GIVEN ENTRIES below:

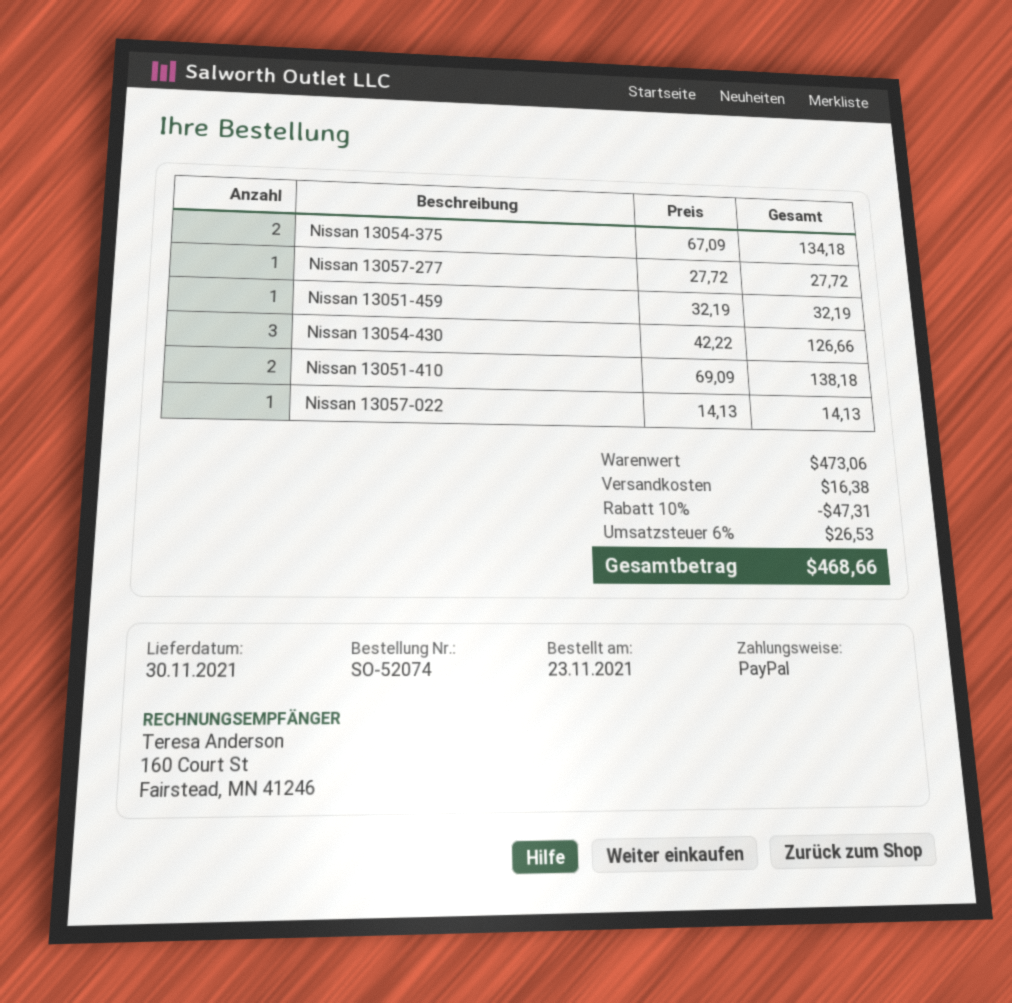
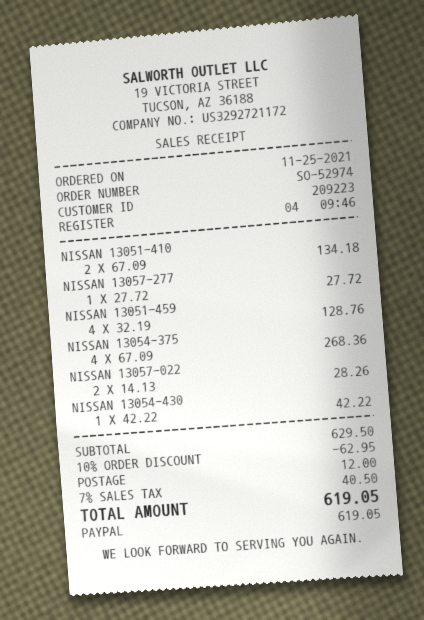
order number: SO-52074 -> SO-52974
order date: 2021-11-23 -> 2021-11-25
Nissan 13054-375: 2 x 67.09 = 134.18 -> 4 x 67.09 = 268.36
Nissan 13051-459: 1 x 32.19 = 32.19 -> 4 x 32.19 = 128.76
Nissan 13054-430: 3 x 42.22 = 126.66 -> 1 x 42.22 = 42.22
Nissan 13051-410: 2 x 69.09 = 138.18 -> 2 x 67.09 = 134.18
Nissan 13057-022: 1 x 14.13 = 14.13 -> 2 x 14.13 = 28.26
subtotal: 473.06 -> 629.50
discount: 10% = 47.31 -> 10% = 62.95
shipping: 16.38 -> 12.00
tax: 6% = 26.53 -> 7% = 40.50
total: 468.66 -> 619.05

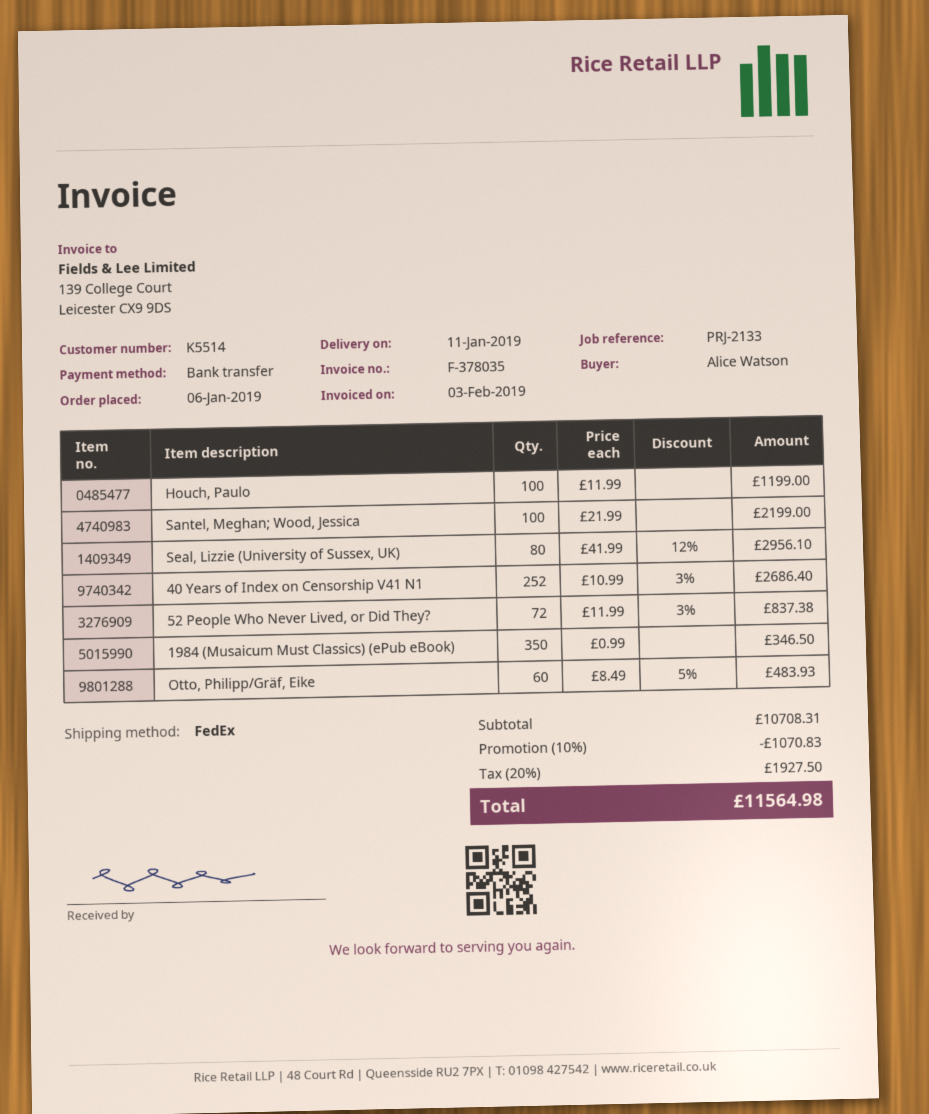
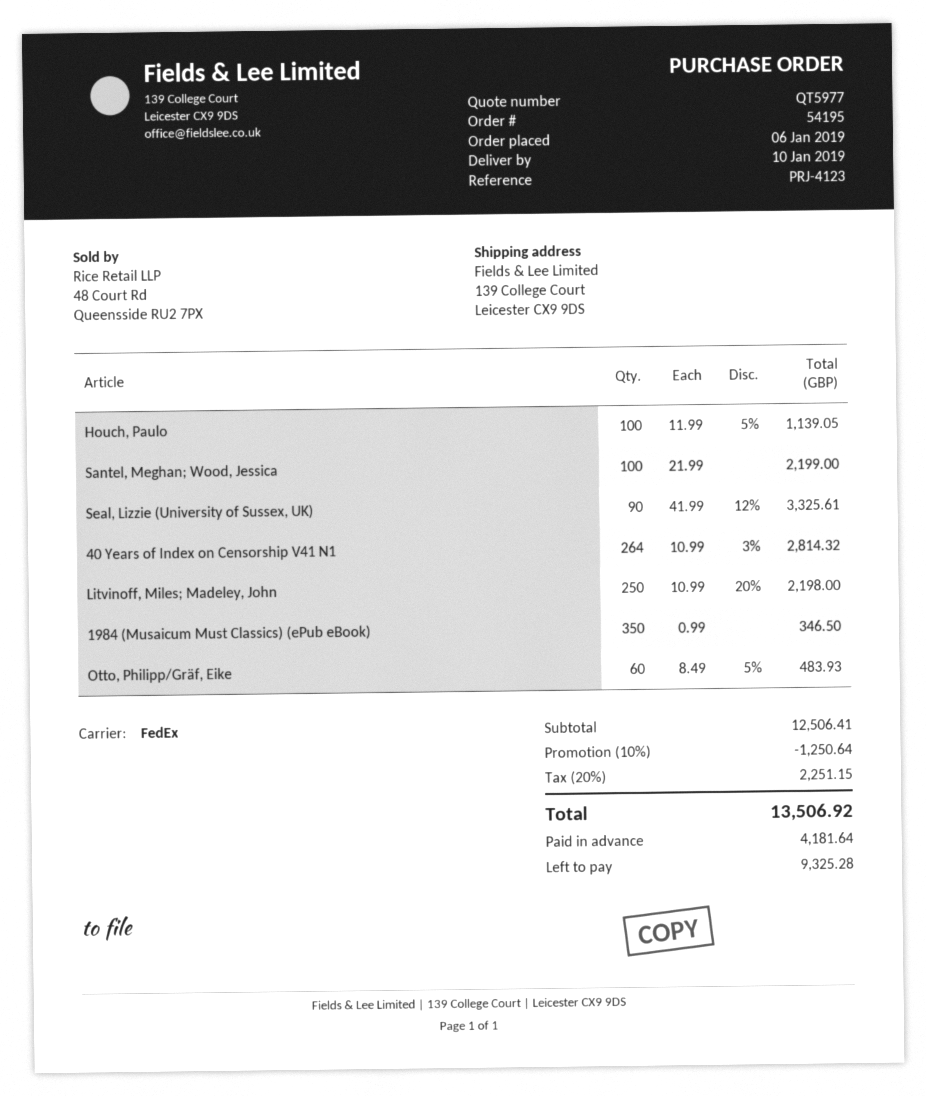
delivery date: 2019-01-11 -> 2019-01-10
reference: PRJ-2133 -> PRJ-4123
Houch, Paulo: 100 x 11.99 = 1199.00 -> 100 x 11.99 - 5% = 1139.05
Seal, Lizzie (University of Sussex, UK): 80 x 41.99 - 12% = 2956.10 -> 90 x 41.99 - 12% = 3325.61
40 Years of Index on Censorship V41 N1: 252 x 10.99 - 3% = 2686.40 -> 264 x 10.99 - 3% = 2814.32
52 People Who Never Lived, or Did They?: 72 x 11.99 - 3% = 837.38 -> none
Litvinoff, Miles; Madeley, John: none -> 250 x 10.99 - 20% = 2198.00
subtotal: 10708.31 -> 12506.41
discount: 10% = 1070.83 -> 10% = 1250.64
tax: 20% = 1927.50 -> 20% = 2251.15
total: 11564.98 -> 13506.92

End of GIVEN ENTRIES.

**WORK INSTRUCTION**
Please make an exact copy of the lines from the one holding "Seal, Lizzie (University" through the final line of the records above, nothing more.

**EXPECTED ANSWER**
Seal, Lizzie (University of Sussex, UK): 80 x 41.99 - 12% = 2956.10 -> 90 x 41.99 - 12% = 3325.61
40 Years of Index on Censorship V41 N1: 252 x 10.99 - 3% = 2686.40 -> 264 x 10.99 - 3% = 2814.32
52 People Who Never Lived, or Did They?: 72 x 11.99 - 3% = 837.38 -> none
Litvinoff, Miles; Madeley, John: none -> 250 x 10.99 - 20% = 2198.00
subtotal: 10708.31 -> 12506.41
discount: 10% = 1070.83 -> 10% = 1250.64
tax: 20% = 1927.50 -> 20% = 2251.15
total: 11564.98 -> 13506.92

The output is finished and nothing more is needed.